You use the REFRESH CLUSTER command to discard all locally held information about a cluster and rebuild that information from the full repositories in the cluster. You should not need to use this command, except in exceptional circumstances. If you do need to use it, there are special considerations about how you use it. This information is a guide based on testing and feedback from customers.

Only run REFRESH CLUSTER if you really need to do so

The IBM® WebSphere® MQ cluster technology ensures that any change to the cluster configuration, such as a change to a clustered queue, automatically becomes known to any member of the cluster that needs to know the information. There is no need for further administrative steps to be taken to achieve this propagation of information.

If such information does not reach the queue managers in the cluster where it is required, for example a clustered queue is not known by another queue manager in the cluster when an application attempts to open it for the first time, it implies a problem in the cluster infrastructure. For example, it is possible that a channel cannot be started between a queue manager and a full repository queue manager. Therefore, any situation where inconsistencies are observed must be investigated. If possible, resolve the situation without using the REFRESH CLUSTER command.

In rare circumstances that are documented elsewhere in this product documentation, or when requested by IBM support, you can use the REFRESH CLUSTER command to discard all locally held information about a cluster and rebuild that information from the full repositories in the cluster.

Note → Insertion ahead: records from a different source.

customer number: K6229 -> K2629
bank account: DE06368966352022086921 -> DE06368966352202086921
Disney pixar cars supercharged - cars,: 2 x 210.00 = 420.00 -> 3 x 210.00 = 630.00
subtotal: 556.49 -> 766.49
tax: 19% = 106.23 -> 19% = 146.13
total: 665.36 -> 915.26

Refreshing in a large cluster can affect performance and availability of the cluster

Use of the REFRESH CLUSTER command can be disruptive to the cluster while it is in progress, for example by creating a sudden increase in work for the full repositories as they process the repropagation of queue manager cluster resources. If you are refreshing in a large cluster (that is, many hundreds of queue managers) you should avoid use of the command in day-to-day work if possible and use alternative methods to correct specific inconsistencies. For example, if a cluster queue is not being correctly propagated across the cluster, an initial investigation technique of updating the clustered queue definition, such as altering its description, repropagates the queue configuration across the cluster. This process can help to identify the problem and potentially resolve a temporary inconsistency.

If alternative methods cannot be used, and you have to run REFRESH CLUSTER in a large cluster, you should do so at off-peak times or during a maintenance window to avoid impact on user workloads. You should also avoid refreshing a large cluster in a single batch, and instead stagger the activity as explained in Avoid performance and availability issues when cluster objects send automatic updates.

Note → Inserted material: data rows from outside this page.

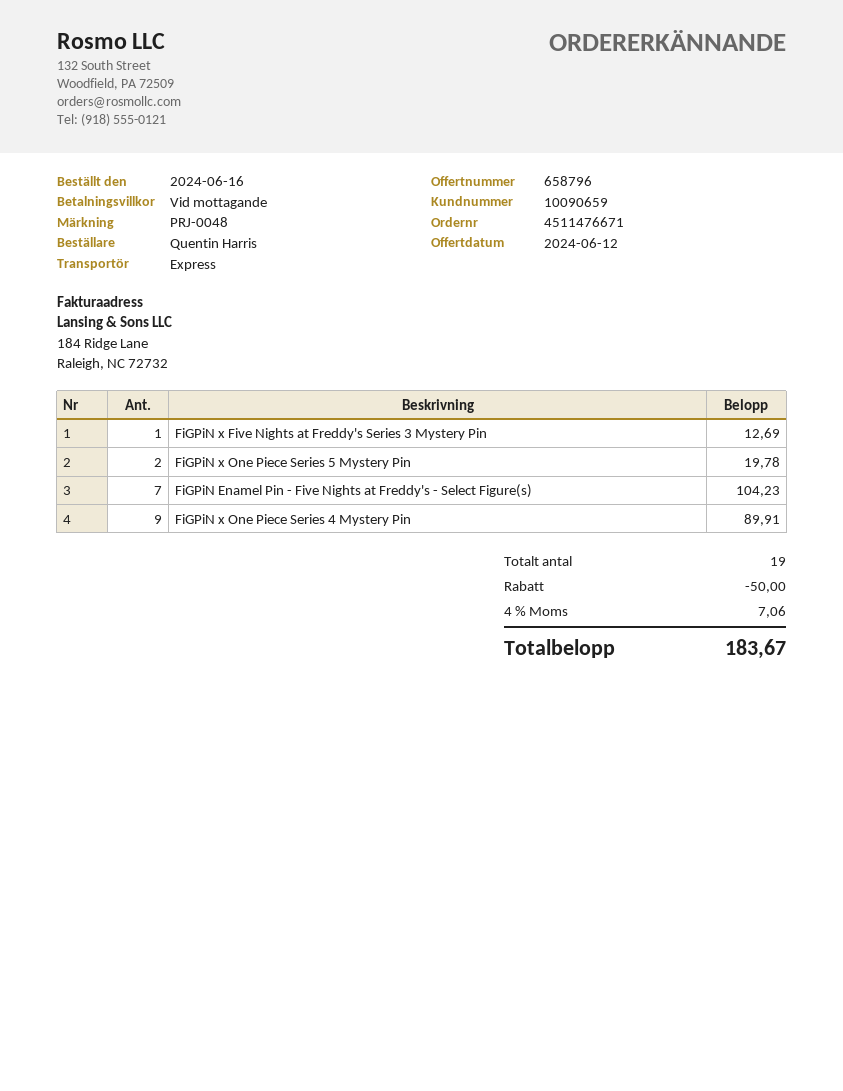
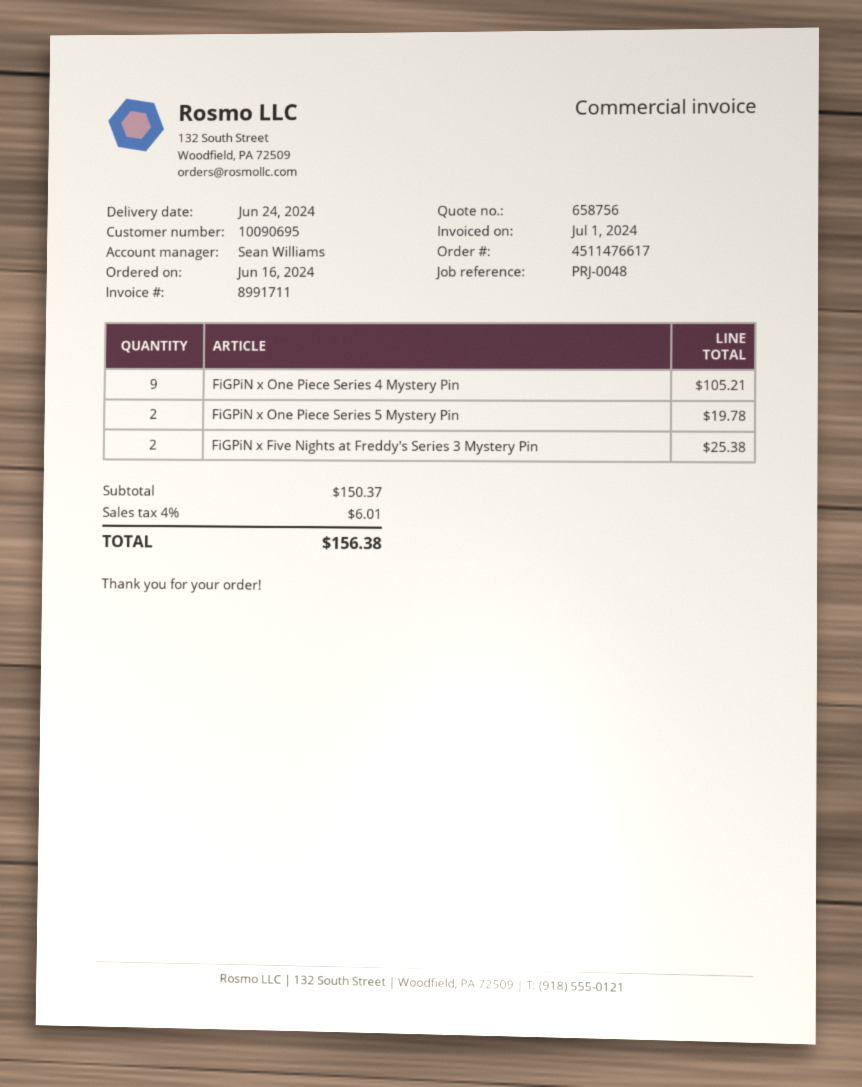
quote number: 658796 -> 658756
order number: 4511476671 -> 4511476617
customer number: 10090659 -> 10090695
FiGPiN x Five Nights at Freddy's Series 3 Mystery Pin: 1 for 12.69 -> 2 for 25.38
FiGPiN Enamel Pin - Five Nights at Freddy's - Select Figure(s): 7 for 104.23 -> none
FiGPiN x One Piece Series 4 Mystery Pin: 9 for 89.91 -> 9 for 105.21
discount: 50.00 -> none
tax: 4% = 7.06 -> 4% = 6.01
total: 183.67 -> 156.38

Avoid performance and availability issues when cluster objects send automatic updates

After a new cluster object is defined on a queue manager, an update for this object is generated every 27 days from the time of definition, and sent to every full repository in the cluster and onwards to any other interested queue managers. When you issue the REFRESH CLUSTER command to a queue manager, you reset the clock for this automatic update on all objects defined locally in the specified cluster.

If you refresh a large cluster (that is, many hundreds of queue managers) in a single batch, or in other circumstances such as recreating a system from configuration backup, after 27 days all of those queue managers will re-advertise all of their object definitions to the full repositories at the same time. This could again cause the system to run significantly slower, or even become unavailable, until all the updates have completed. Therefore, when you have to refresh or recreate multiple queue managers in a large cluster, you should stagger the activity over several hours, or several days, so that subsequent automatic updates do not regularly impact system performance.

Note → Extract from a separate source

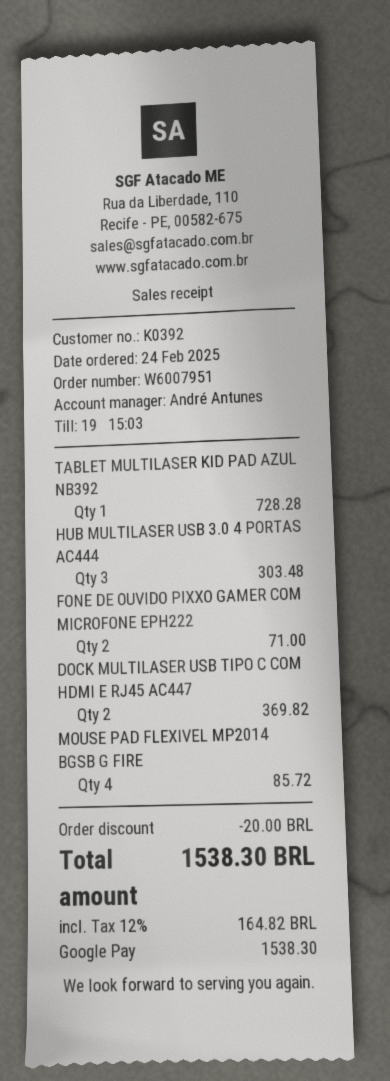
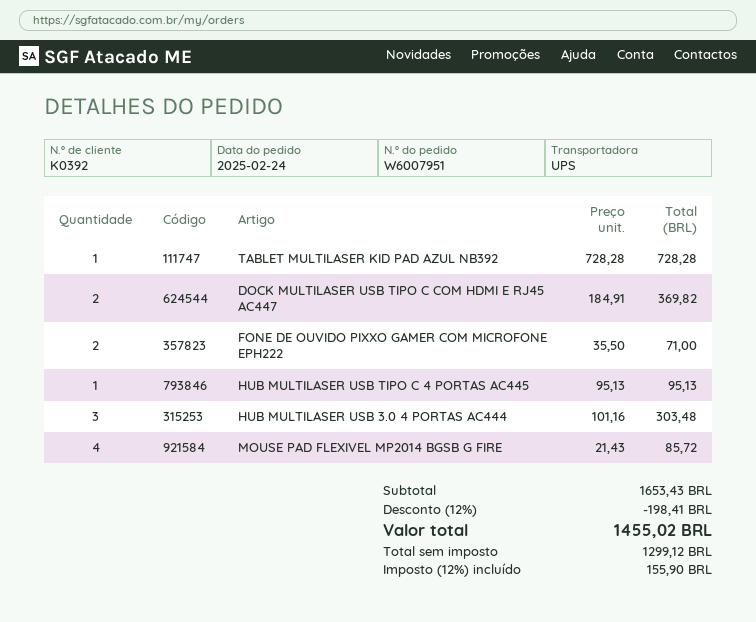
HUB MULTILASER USB TIPO C 4 PORTAS AC445: none -> 1 for 95.13
discount: 20.00 -> 198.41
tax: 12% = 164.82 -> 12% = 155.90
total: 1538.30 -> 1455.02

The system cluster history queue

When a REFRESH CLUSTER is performed, the queue manager takes a snapshot of the cluster state before the refresh and stores it on the SYSTEM.CLUSTER.HISTORY.QUEUE (SCHQ) if it is defined on the queue manager. This snapshot is for IBM service purposes only, in case of later problems with the system. The SCHQ is defined by default on distributed queue managers on startup. For z/OS® migration, the SCHQ must be manually defined. Messages on the SCHQ expire after three months.